TO DO: Retype each record below word for word, pictures excluded.

+--

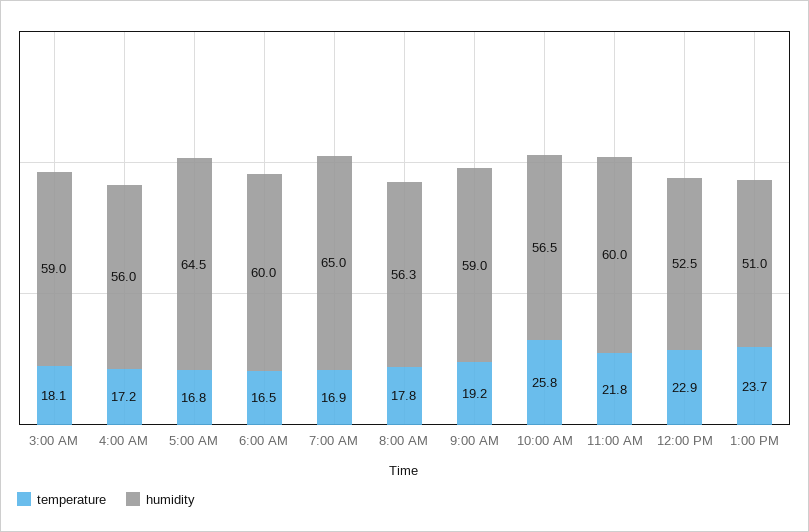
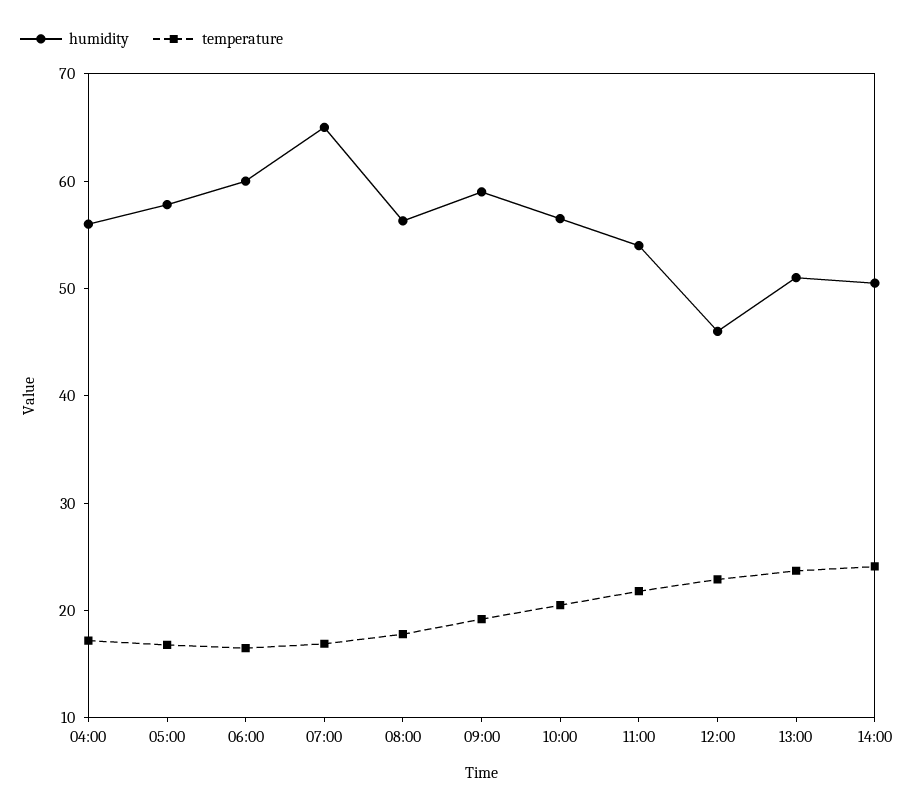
temperature, 3:00 AM: 18.1 -> none
humidity, 3:00 AM: 59 -> none
humidity, 5:00 AM: 64.5 -> 58
temperature, 10:00 AM: 25.8 -> 20
humidity, 11:00 AM: 60 -> 54
humidity, 12:00 PM: 52.5 -> 46
humidity, 14:00: none -> 50
temperature, 14:00: none -> 24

+--

SOLUTION TO THIS TASK:
temperature, 3:00 AM: 18.1 -> none
humidity, 3:00 AM: 59 -> none
humidity, 5:00 AM: 64.5 -> 58
temperature, 10:00 AM: 25.8 -> 20
humidity, 11:00 AM: 60 -> 54
humidity, 12:00 PM: 52.5 -> 46
humidity, 14:00: none -> 50
temperature, 14:00: none -> 24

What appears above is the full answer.